- [Exercise aim]: Pictures excluded, copy every record that follows exactly as it appears.

- [Provided entries]:
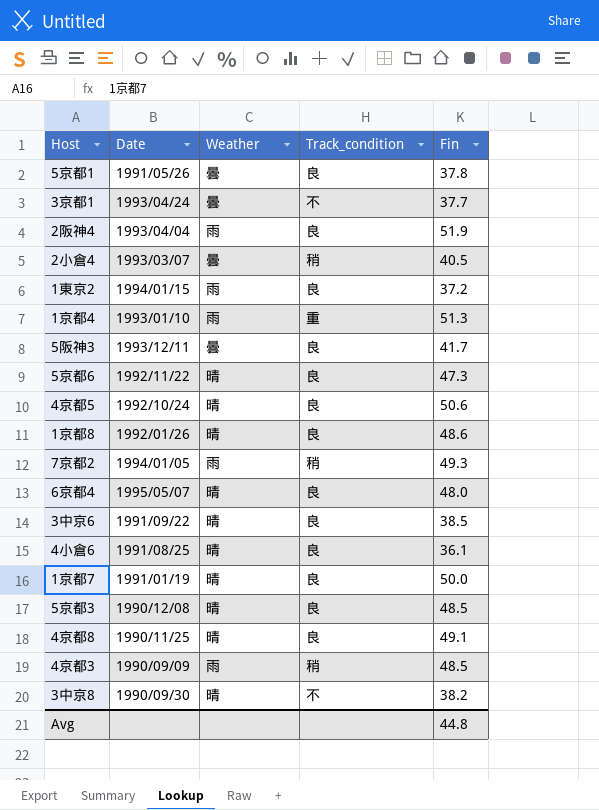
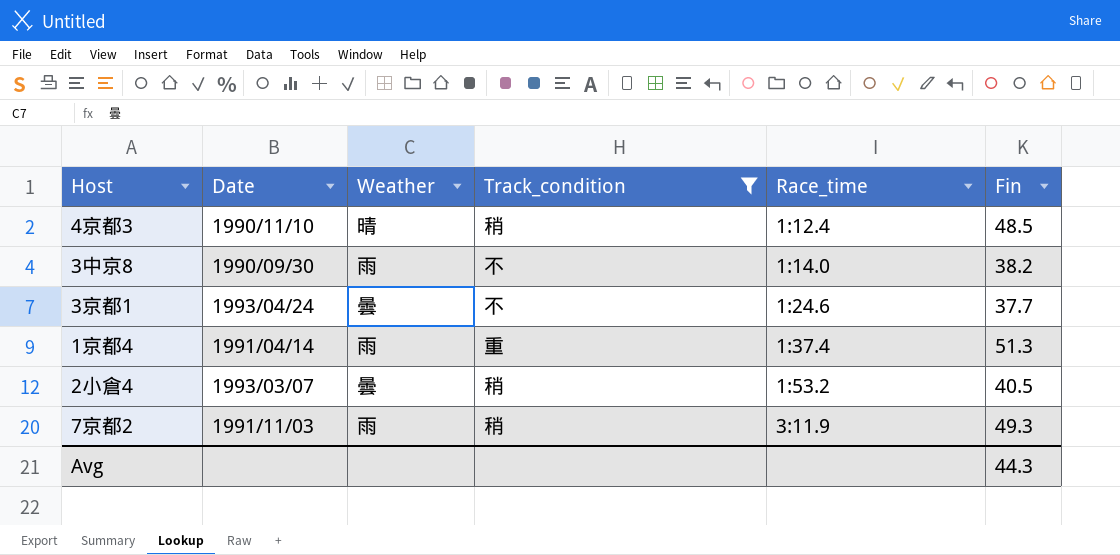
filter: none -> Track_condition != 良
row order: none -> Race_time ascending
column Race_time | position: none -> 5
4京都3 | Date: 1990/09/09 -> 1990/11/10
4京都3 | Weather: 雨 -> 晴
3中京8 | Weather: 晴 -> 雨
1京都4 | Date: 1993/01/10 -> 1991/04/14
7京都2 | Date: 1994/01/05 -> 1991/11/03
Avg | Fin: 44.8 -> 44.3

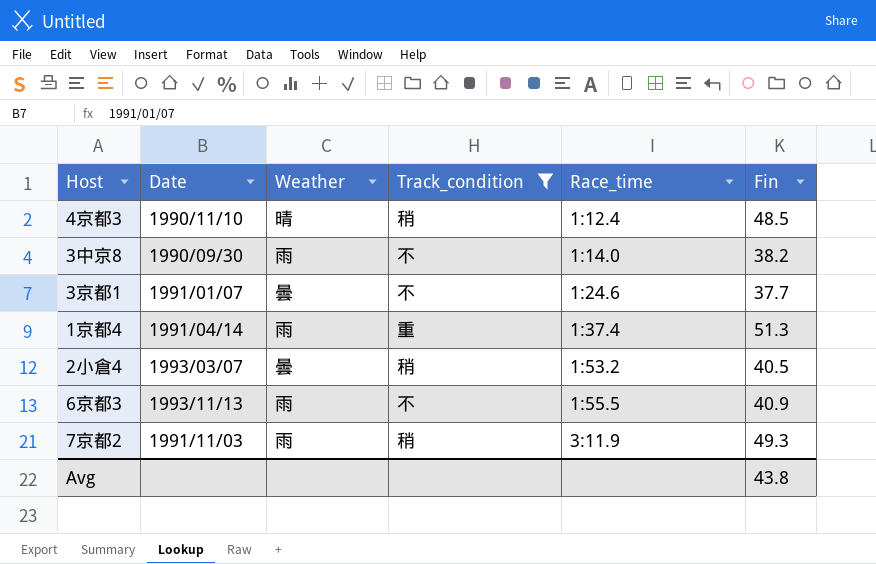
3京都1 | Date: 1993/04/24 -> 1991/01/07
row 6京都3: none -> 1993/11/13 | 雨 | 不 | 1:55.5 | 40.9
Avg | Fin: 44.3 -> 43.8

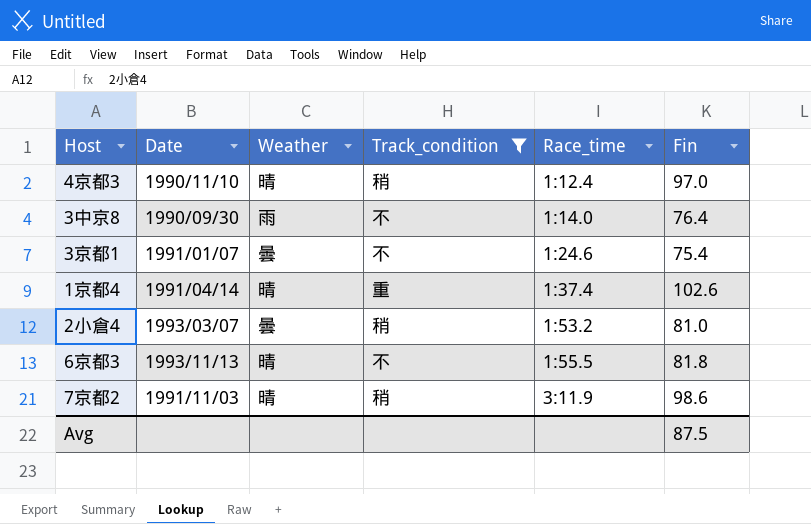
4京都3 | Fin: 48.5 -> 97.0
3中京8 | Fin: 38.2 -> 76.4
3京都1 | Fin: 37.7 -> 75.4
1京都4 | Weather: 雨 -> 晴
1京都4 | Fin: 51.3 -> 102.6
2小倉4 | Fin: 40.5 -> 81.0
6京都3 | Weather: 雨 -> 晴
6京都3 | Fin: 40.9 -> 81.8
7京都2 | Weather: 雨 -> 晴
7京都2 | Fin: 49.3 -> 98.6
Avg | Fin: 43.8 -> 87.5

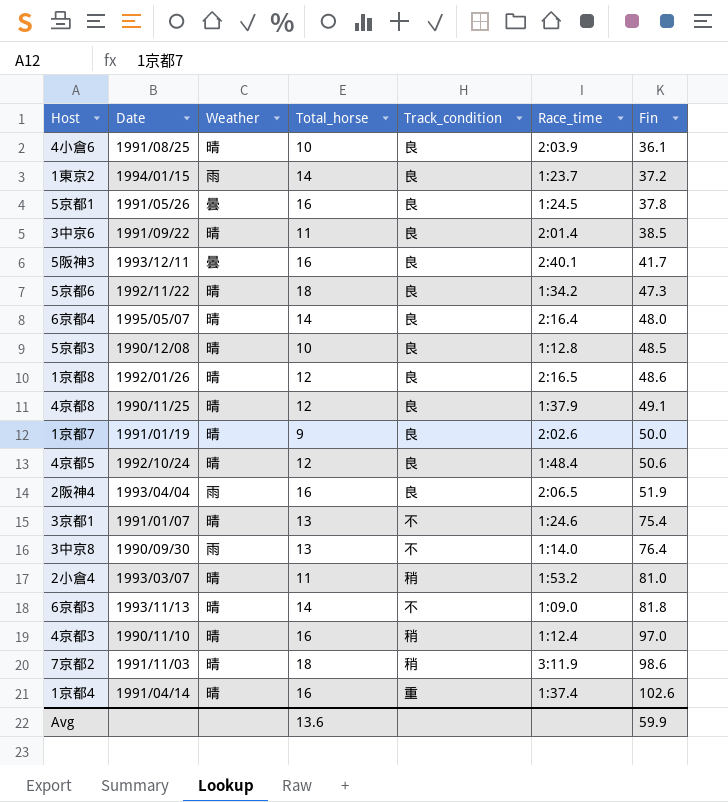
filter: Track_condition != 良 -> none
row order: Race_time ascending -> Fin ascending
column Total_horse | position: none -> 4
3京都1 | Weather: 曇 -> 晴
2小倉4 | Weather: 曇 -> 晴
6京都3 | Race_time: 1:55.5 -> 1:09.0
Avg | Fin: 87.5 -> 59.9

- [Output for this task]:
filter: none -> Track_condition != 良
row order: none -> Race_time ascending
column Race_time | position: none -> 5
4京都3 | Date: 1990/09/09 -> 1990/11/10
4京都3 | Weather: 雨 -> 晴
3中京8 | Weather: 晴 -> 雨
1京都4 | Date: 1993/01/10 -> 1991/04/14
7京都2 | Date: 1994/01/05 -> 1991/11/03
Avg | Fin: 44.8 -> 44.3

3京都1 | Date: 1993/04/24 -> 1991/01/07
row 6京都3: none -> 1993/11/13 | 雨 | 不 | 1:55.5 | 40.9
Avg | Fin: 44.3 -> 43.8

4京都3 | Fin: 48.5 -> 97.0
3中京8 | Fin: 38.2 -> 76.4
3京都1 | Fin: 37.7 -> 75.4
1京都4 | Weather: 雨 -> 晴
1京都4 | Fin: 51.3 -> 102.6
2小倉4 | Fin: 40.5 -> 81.0
6京都3 | Weather: 雨 -> 晴
6京都3 | Fin: 40.9 -> 81.8
7京都2 | Weather: 雨 -> 晴
7京都2 | Fin: 49.3 -> 98.6
Avg | Fin: 43.8 -> 87.5

filter: Track_condition != 良 -> none
row order: Race_time ascending -> Fin ascending
column Total_horse | position: none -> 4
3京都1 | Weather: 曇 -> 晴
2小倉4 | Weather: 曇 -> 晴
6京都3 | Race_time: 1:55.5 -> 1:09.0
Avg | Fin: 87.5 -> 59.9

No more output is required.